• [Exercise description] The response should repeat word for word every line below from the one with "top: 320px ->" to the one with "bridges - this", inclusive, and nothing else; leave pictures out.

• [Study material]
- - - - -

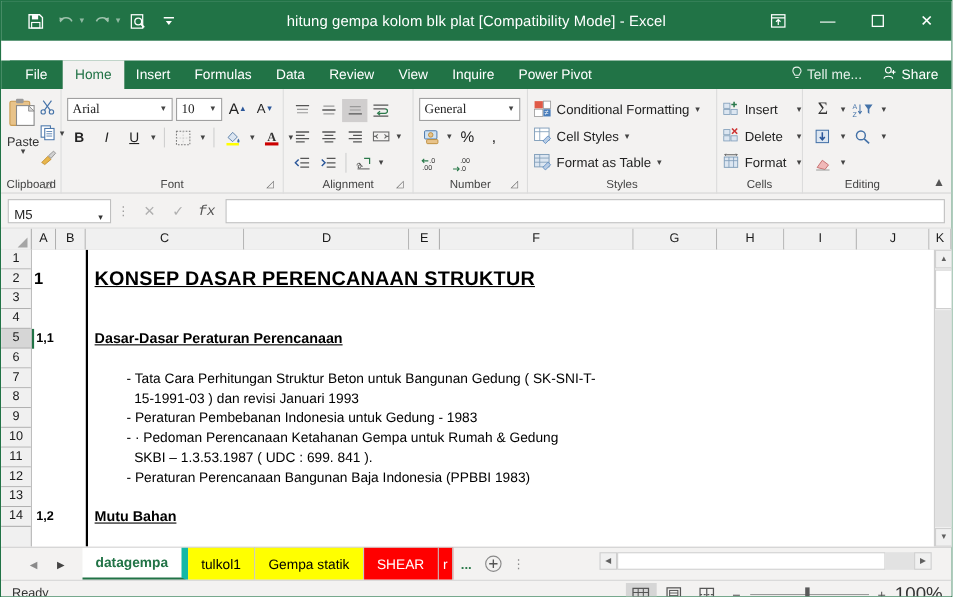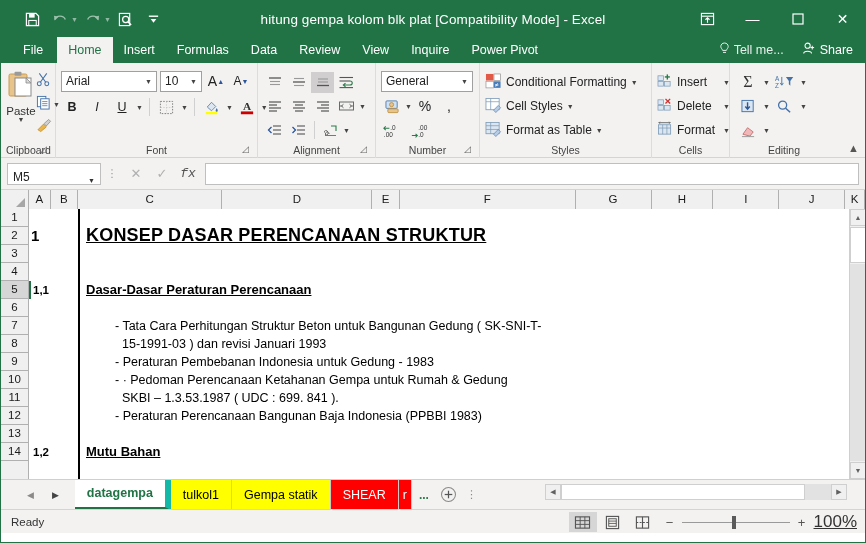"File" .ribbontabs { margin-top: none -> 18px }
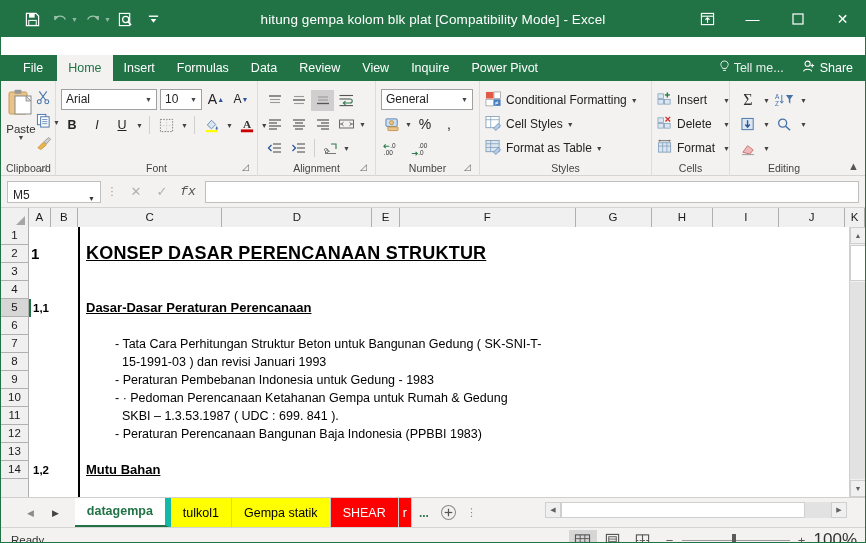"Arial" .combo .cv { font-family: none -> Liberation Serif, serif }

- - - - -

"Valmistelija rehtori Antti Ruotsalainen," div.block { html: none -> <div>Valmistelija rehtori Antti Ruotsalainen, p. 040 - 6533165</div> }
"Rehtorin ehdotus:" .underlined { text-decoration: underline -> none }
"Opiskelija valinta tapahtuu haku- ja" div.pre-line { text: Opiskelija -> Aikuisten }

- - - - -

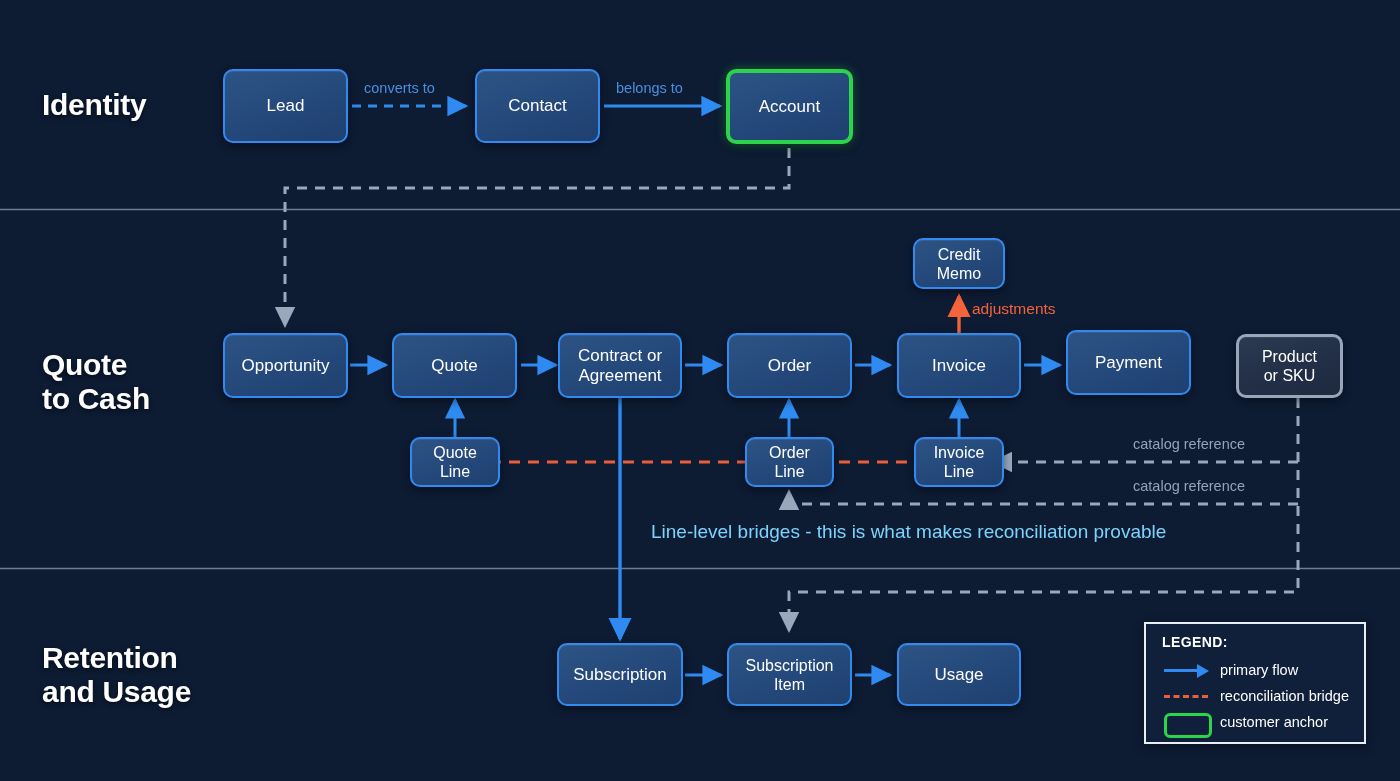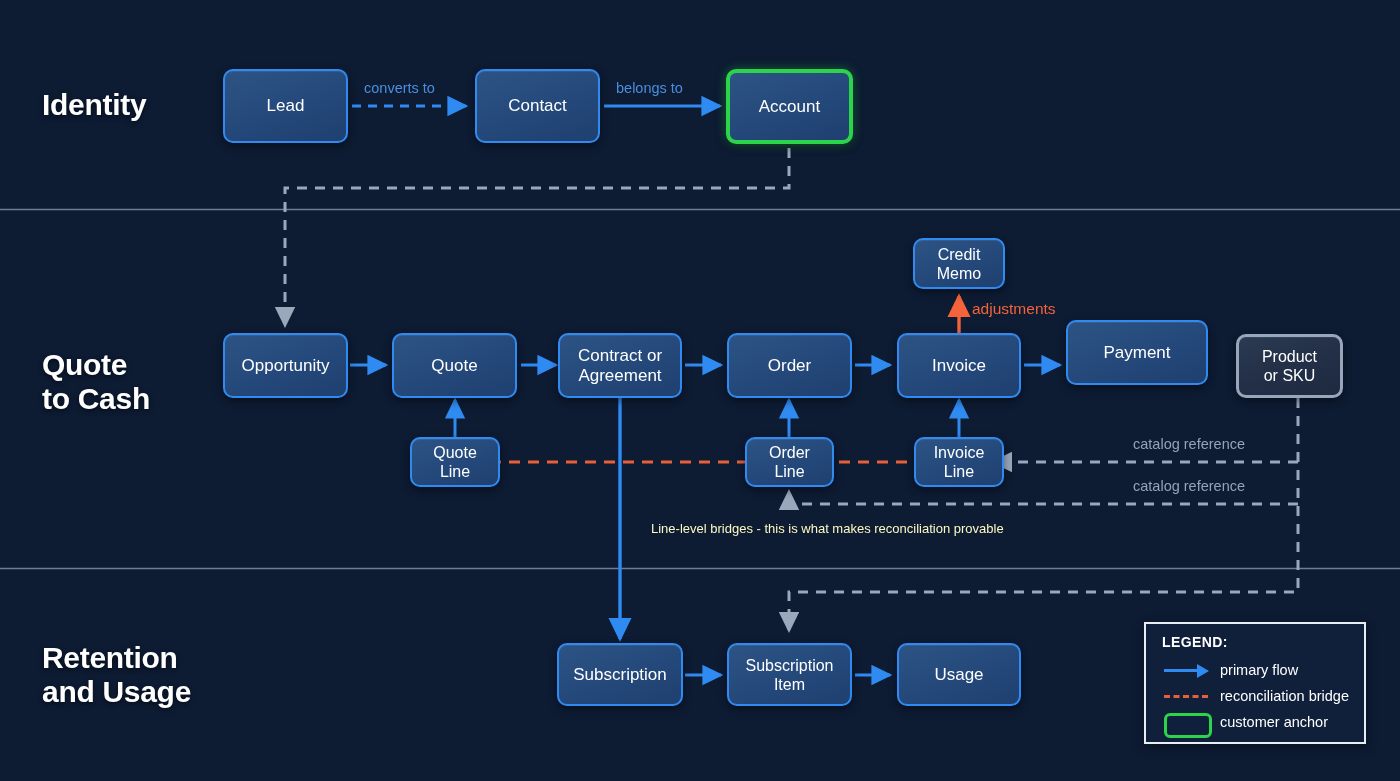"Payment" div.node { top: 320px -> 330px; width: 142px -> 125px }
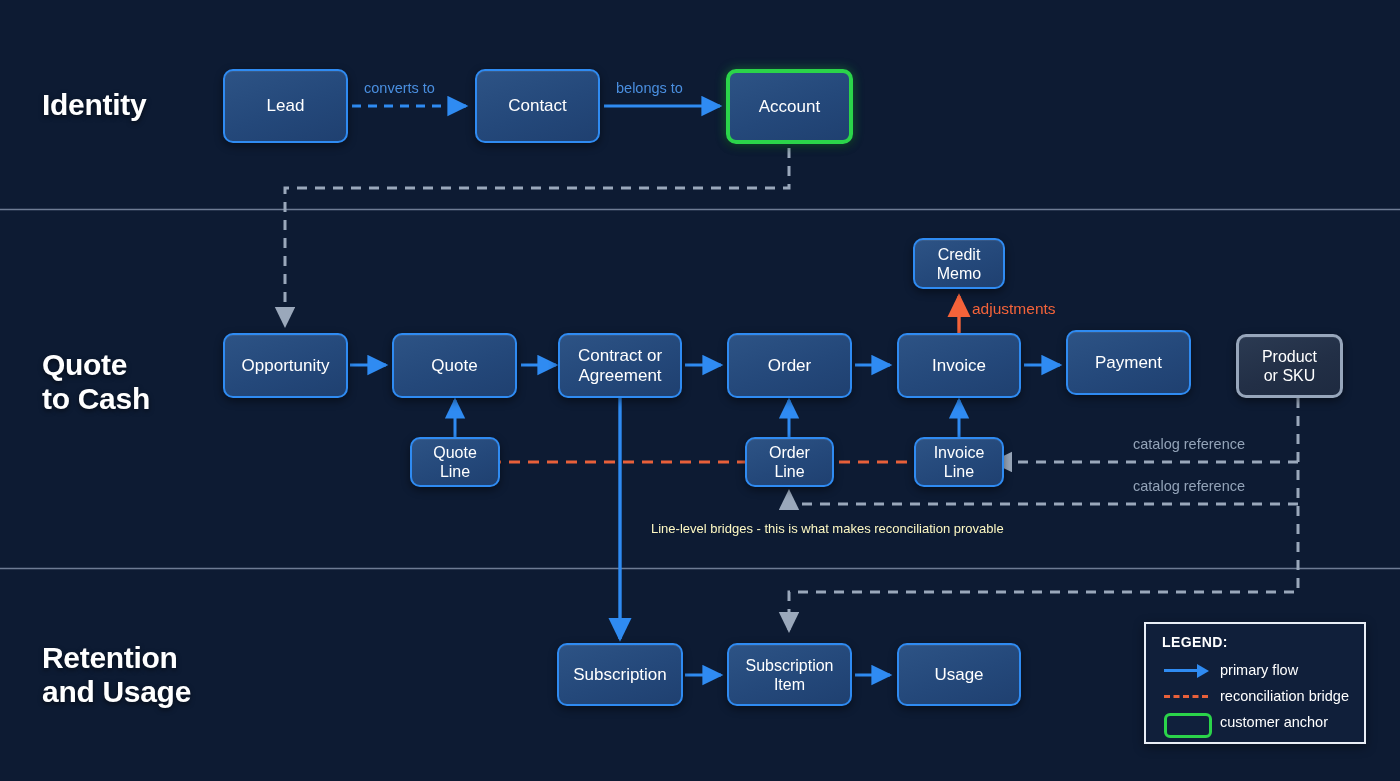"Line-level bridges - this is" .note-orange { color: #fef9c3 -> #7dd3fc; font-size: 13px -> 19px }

- - - - -

• [Problem solution]
"Payment" div.node { top: 320px -> 330px; width: 142px -> 125px }
"Line-level bridges - this is" .note-orange { color: #fef9c3 -> #7dd3fc; font-size: 13px -> 19px }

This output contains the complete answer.